Información sobre pedidos
| Nombre del producto | Número de catálogo | UNIDAD | Precio | CANTIDAD | Favoritos | |
Plásmido Doble Nickase (h) GTBP | sc-404192-NIC | 20 µg | $410.00 | |||
Plásmido Doble Nickase (h2) GTBP | sc-404192-NIC-2 | 20 µg | $410.00 |
MSH6 codifica el factor de reparación de errores de apareamiento del ADN GTBP, que forma el complejo MutSα con MSH2 para reconocer desajustes base–base y pequeños bucles de inserción–deleción generados durante la replicación y la recombinación del ADN. Tras la detección de la lesión, MutSα coordina los eventos de reparación posteriores mediante el reclutamiento de MLH1–PMS2 y factores de procesamiento asociados, lo que ayuda a mantener la estabilidad del genoma y a limitar la acumulación de mutaciones.
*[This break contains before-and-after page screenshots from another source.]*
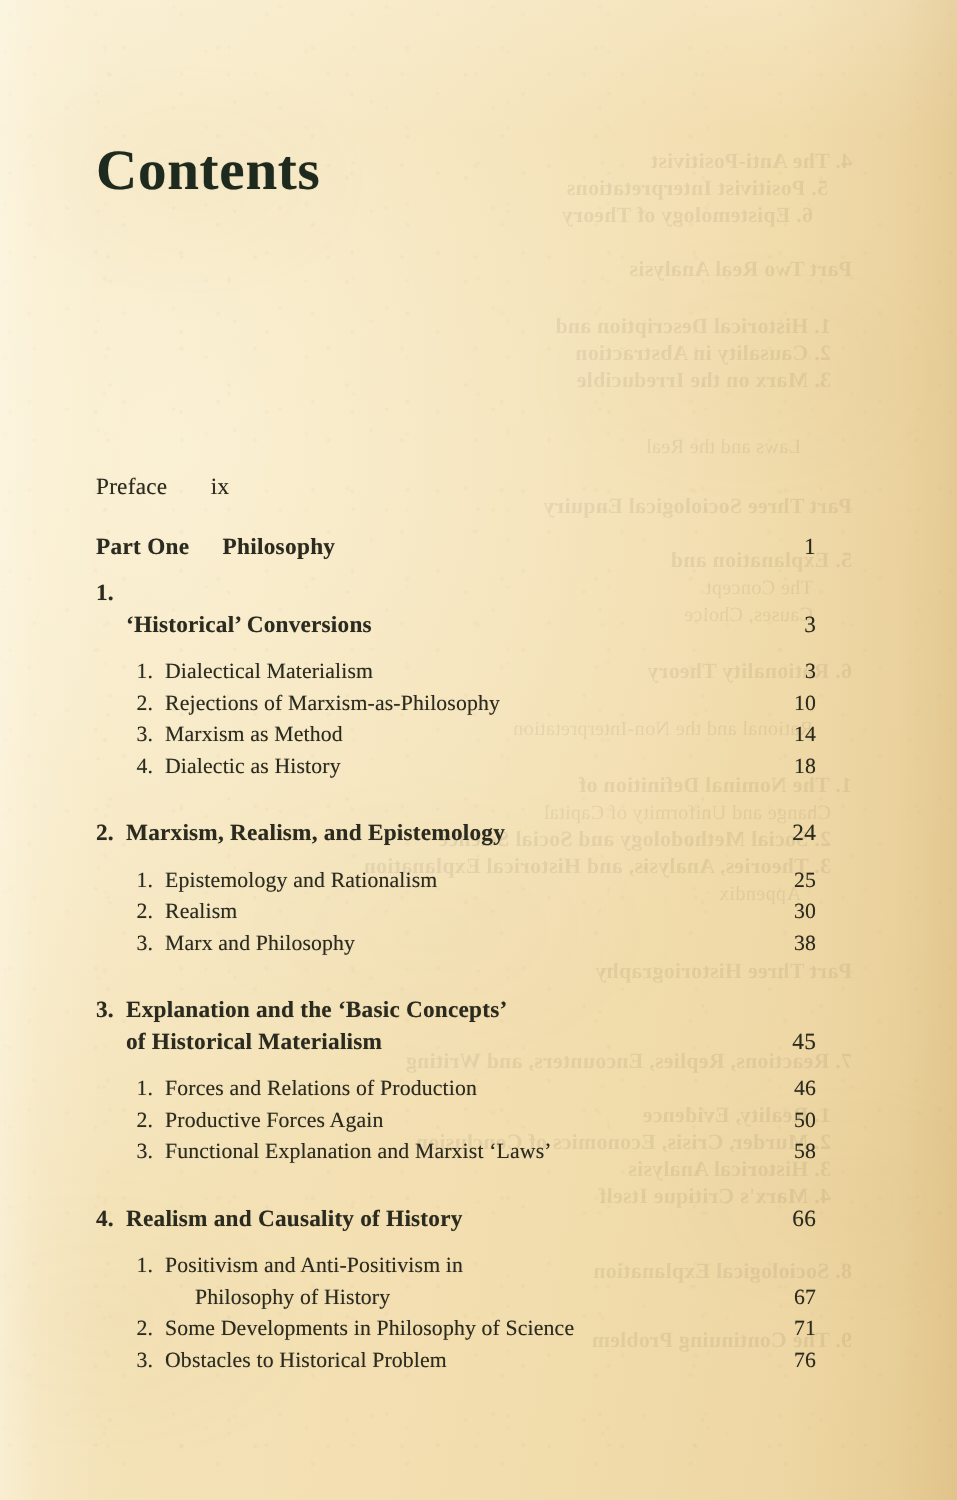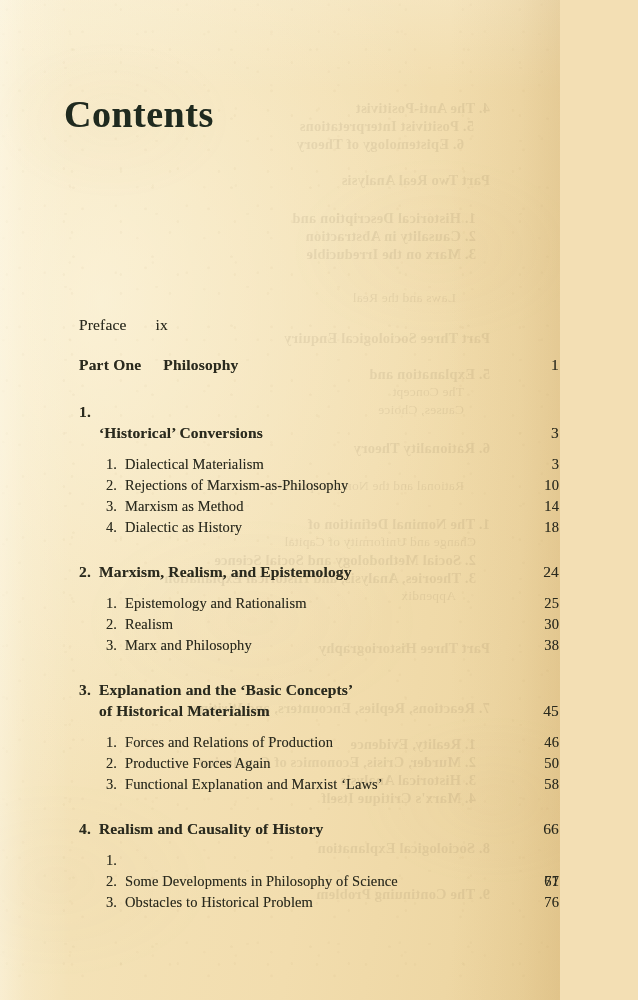--- a/index.html
+++ b/index.html
@@ -10,21 +10,21 @@
     width: 638px;
     height: 1000px;
     overflow: hidden;
     font-family: "Liberation Serif", "DejaVu Serif", serif;
     background: #f3dfb4;
   }
 
   
   .page {
     position: relative;
-    width: 560px;
+    width: 638px;
     height: 1000px;
     overflow: hidden;
     background:
       radial-gradient(ellipse 120% 90% at 18% 30%, rgba(255,250,232,0.55) 0%, rgba(255,248,228,0.0) 55%),
       linear-gradient(100deg, #f7e9c6 0%, #f4e2b7 32%, #f2ddae 62%, #eed7a4 84%, #e9cf97 100%);
     text-decoration: underline;
   }
   
   .grain {
     position: absolute;
@@ -100,21 +100,21 @@
     top: 92px;
     font-size: 38px;
     font-weight: bold;
     color: #1f2a1f;
     letter-spacing: .5px;
     text-shadow: 0 0 .7px rgba(31,42,31,.55);
   }
 
   .toc {
     position: absolute;
-    left: 79px;
+    left: 64px;
     top: 316px;
     width: 480px;
     color: #2a2a1e;
   }
 
   .row {
     position: relative;
     display: flex;
     align-items: flex-start;
     min-height: 0;
@@ -135,21 +135,21 @@
     letter-spacing: .15px;
     margin-bottom: 22px;
   }
   .preface .pnum { margin-left: 29px; }
 
   
   .part {
     font-size: 15.5px;
     font-weight: bold;
     letter-spacing: .2px;
-    margin-bottom: 27px;
+    margin-bottom: 11px;
   }
   .part .part-label { margin-right: 22px; }
   .part .pg { top: 0; font-weight: normal; }
 
   
   .chapter {
     font-size: 15.5px;
     font-weight: bold;
     letter-spacing: .15px;
     line-height: 21px;
@@ -335,20 +335,24 @@
       </div>
 
       <div class="row chapter ink">
         <span class="num">4.</span>
         <span class="txt">Realism and Causality of History</span>
         <span class="pg">66</span>
       </div>
       <div class="sections ink">
         <div class="sec two-line">
           <span class="num">1.</span>
+          <span class="txt">
+            <span>Positivism and Anti-Positivism in</span>
+            <span class="wrap2">Philosophy of History</span>
+          </span>
           <span class="pg">67</span>
         </div>
         <div class="sec">
           <span class="num">2.</span>
           <span class="txt">Some Developments in Philosophy of Science</span>
           <span class="pg">71</span>
         </div>
         <div class="sec">
           <span class="num">3.</span>
           <span class="txt">Obstacles to Historical Problem</span>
La alteración de la reparación de errores de apareamiento dependiente de MSH6 contribuye a la inestabilidad de microsatélites y eleva la mutagénesis espontánea, vinculando la disfunción de GTBP con la predisposición al cáncer hereditario y esporádico. Como componente central de las vías de reparación del ADN y de fidelidad de la replicación, MSH6 se estudia ampliamente en los mecanismos de mutagénesis, tolerancia al daño del ADN y respuestas de puntos de control.
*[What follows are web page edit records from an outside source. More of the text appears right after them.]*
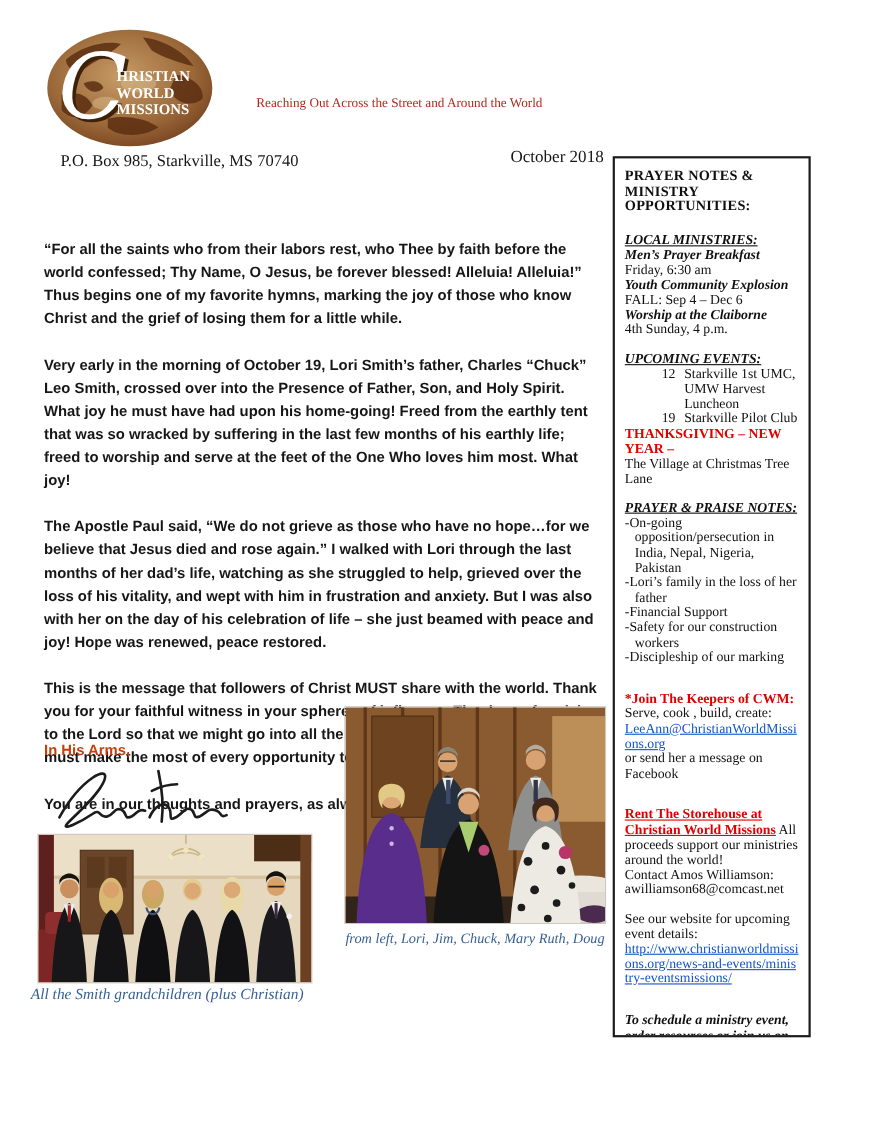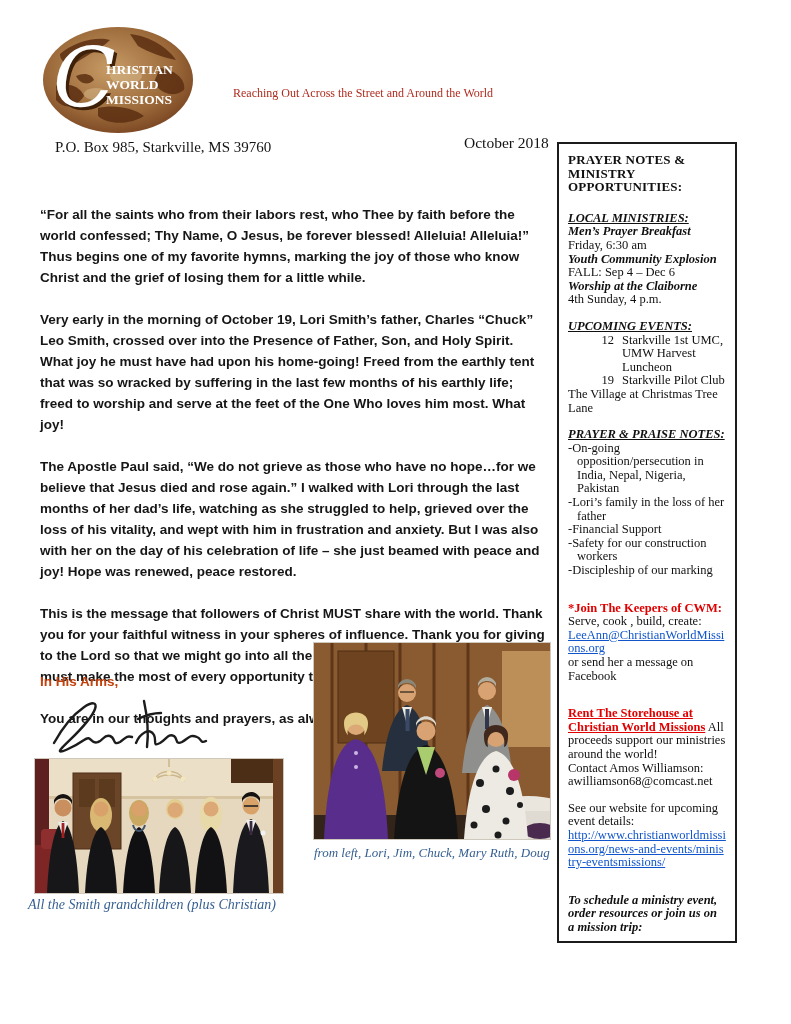--- a/index.html
+++ b/index.html
@@ -10,21 +10,21 @@
   .logo{position:absolute;left:40px;top:24px;width:156px;height:112px;}
   .tagline{position:absolute;left:233px;top:86px;font-size:12px;color:#B02B1E;
            font-family:"Liberation Serif",serif;}
   .address{position:absolute;left:55px;top:139px;font-size:15px;color:#141414;}
   .date{position:absolute;left:464px;top:134px;font-size:15.5px;color:#141414;}
 
   
   .body-text{position:absolute;left:40px;top:204px;width:506px;
              font-family:"Liberation Sans",sans-serif;font-weight:700;
              font-size:13.5px;line-height:21px;color:#161616;}
-  .body-text p{margin:0 0 21px 0;}
+  .body-text p{margin:12px 0 21px 0;}
 
   .closing{position:absolute;left:40px;top:648px;width:280px;
            font-family:"Liberation Sans",sans-serif;font-weight:700;
            font-size:13.5px;color:#c2410c;margin-top:26px;}
   .sig{margin:6px 0 0 8px;}
   .sender{margin-top:2px;font-size:14px;}
 
   .sr-only{position:absolute;width:1px;height:1px;overflow:hidden;clip:rect(0 0 0 0);white-space:nowrap;}
 
   
@@ -88,21 +88,21 @@
     <text x="16" y="86" font-family="DejaVu Serif, serif" font-style="italic" font-size="82" fill="#3F2008">C</text>
     <text x="13" y="83" font-family="DejaVu Serif, serif" font-style="italic" font-size="82" fill="#FFFFFF">C</text>
     <g font-family="Liberation Serif, serif" font-weight="bold" font-size="13.5" fill="#FFFFFF">
       <text x="66" y="50">HRISTIAN</text>
       <text x="66" y="65">WORLD</text>
       <text x="66" y="80">MISSIONS</text>
     </g>
   </svg>
 
   <div class="tagline">Reaching Out Across the Street and Around the World</div>
-  <div class="address">P.O. Box 985, Starkville, MS  39760</div>
+  <div class="address">P.O. Box 985, Starkville, MS  70740</div>
   <div class="date">October 2018</div>
 
   <div class="body-text">
     <p>“For all the saints who from their labors rest, who Thee by faith before the world confessed; Thy Name, O Jesus, be forever blessed!  Alleluia!  Alleluia!” Thus begins one of my favorite hymns, marking the joy of those who know Christ and the grief of losing them for a little while.</p>
     <p>Very early in the morning of October 19, Lori Smith’s father, Charles “Chuck” Leo Smith, crossed over into the Presence of Father, Son, and Holy Spirit. What joy he must have had upon his home-going! Freed from the earthly tent that was so wracked by suffering in the last few months of his earthly life; freed to worship and serve at the feet of the One Who loves him most. What joy!</p>
     <p>The Apostle Paul said, “We do not grieve as those who have no hope…for we believe that Jesus died and rose again.” I walked with Lori through the last months of her dad’s life, watching as she struggled to help, grieved over the loss of his vitality, and wept with him in frustration and anxiety. But I was also with her on the day of his celebration of life – she just beamed with peace and joy!  Hope was renewed, peace restored.</p>
     <p>This is the message that followers of Christ MUST share with the world.  Thank you for your faithful witness in your spheres of influence.  Thank you for giving to the Lord so that we might go into all the world.  In such a time as this, we must make the most of every opportunity to share Jesus.</p>
     <p>You are in our thoughts and prayers, as always.  Please remember us…</p>
   </div>
 
@@ -251,20 +251,21 @@
       <div class="ev-row">
         <span class="ev-month"></span>
         <span class="ev-day">12</span>
         <span class="ev-desc">Starkville 1st UMC, UMW Harvest Luncheon</span>
       </div>
       <div class="ev-row">
         <span class="ev-month"></span>
         <span class="ev-day">19</span>
         <span class="ev-desc">Starkville Pilot Club</span>
       </div>
+      <div class="sb-red">THANKSGIVING – NEW YEAR –</div>
       <div>The Village at Christmas Tree Lane</div>
     </div>
 
     <div class="sb-section">
       <div class="sb-head">PRAYER &amp; PRAISE NOTES:</div>
       <div class="pr-item">-On-going opposition/persecution in India, Nepal, Nigeria, Pakistan</div>
       <div class="pr-item">-Lori’s family in the loss of her father</div>
       <div class="pr-item">-Financial Support</div>
       <div class="pr-item">-Safety for our construction workers</div>
       <div class="pr-item">-Discipleship of our marking</div>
GTBP El plásmido de doble nicasa (h) consiste en un par de plásmidos emparejados diseñados para la edición de alta especificidad del locus MSH6 en líneas celulares human. Cada plásmido expresa una nicasa Cas9 D10A y un ARN guía específico (sgRNA) dirigido a cadenas de ADN opuestas dentro de MSH6. Cuando se dirigen a sitios adyacentes en cadenas de ADN opuestas, las dos nicasas generan cortes en cadena simple desplazados que, juntos, producen una rotura de doble cadena escalonada, lo que requiere una actividad coordinada sobre el objetivo por parte de ambas guías. La rotura de ADN resultante se resuelve mediante vías de reparación celular endógenas, más comúnmente a través de la unión de extremos no homólogos (NHEJ), lo que da lugar a inserciones o deleciones que alteran la función de MSH6. Al requerir la participación de dos ARN guía en el locus diana, el enfoque de doble corte mejora la especificidad de la edición y proporciona una estrategia CRISPR complementaria para aplicaciones en las que se desea un control adicional sobre la precisión de la orientación.
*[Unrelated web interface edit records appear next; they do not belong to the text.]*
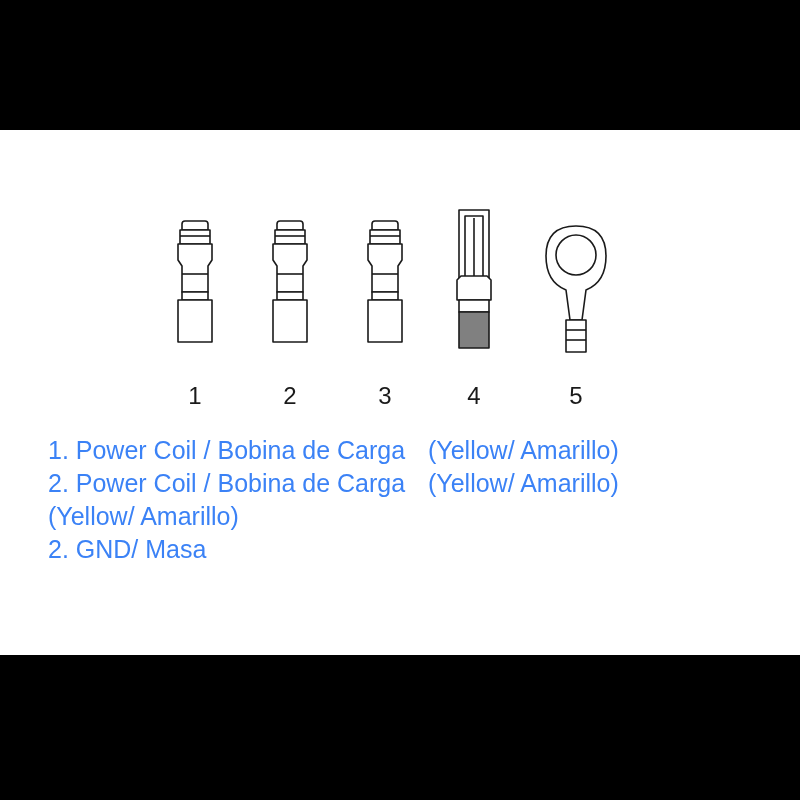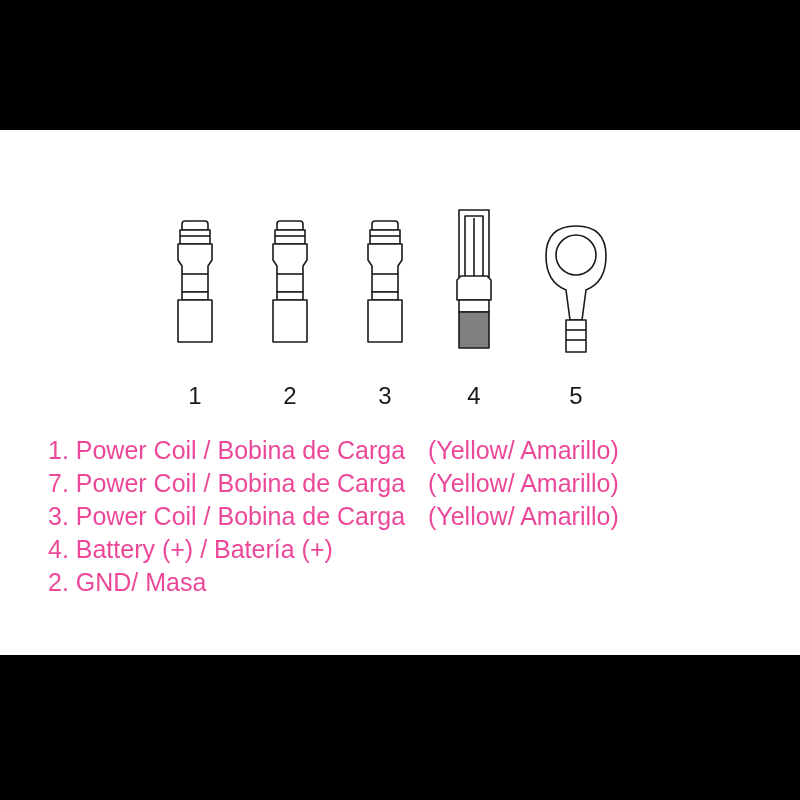--- a/index.html
+++ b/index.html
@@ -60,21 +60,21 @@
   .legend {
     position: absolute;
     left: 48px;
     top: 305px;
     width: 720px;
   }
   .legend-line {
     display: flex;
     align-items: baseline;
     font-size: 25px;
-    color: #ec4899;
+    color: #3b82f6;
     line-height: 31px;
     margin-bottom: 2px;
     white-space: pre;
   }
   .legend-main {
     display: inline-block;
   }
   .legend-note {
     display: inline-block;
   }
@@ -155,29 +155,25 @@
       <div class="num-label" style="left:444px;">4</div>
       <div class="num-label" style="left:546px;">5</div>
     </div>
 
     <div class="legend">
       <div class="legend-line has-note">
         <span class="legend-main">1. Power Coil / Bobina de Carga</span>
         <span class="legend-note">(Yellow/ Amarillo)</span>
       </div>
       <div class="legend-line has-note">
-        <span class="legend-main">7. Power Coil / Bobina de Carga</span>
+        <span class="legend-main">2. Power Coil / Bobina de Carga</span>
         <span class="legend-note">(Yellow/ Amarillo)</span>
       </div>
       <div class="legend-line has-note">
-        <span class="legend-main">3. Power Coil / Bobina de Carga</span>
         <span class="legend-note">(Yellow/ Amarillo)</span>
-      </div>
-      <div class="legend-line">
-        <span class="legend-main">4. Battery (+) / Batería (+)</span>
       </div>
       <div class="legend-line">
         <span class="legend-main">2. GND/ Masa</span>
       </div>
     </div>
 
   </div>
 </div>
 
 </body></html>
Para facilitar la identificación eficiente de las células editadas, un plásmido codifica GFP para la visualización fluorescente de las poblaciones transfectadas, mientras que el plásmido complementario lleva un gen de resistencia a la puromicina para la selección con antibióticos. En conjunto, estas características facilitan el enriquecimiento eficiente de las poblaciones cotransfectadas y simplifican la validación de los clones con MSH6 alterado.
Sólo para uso en investigación. No destinado a uso diagnóstico o terapéutico.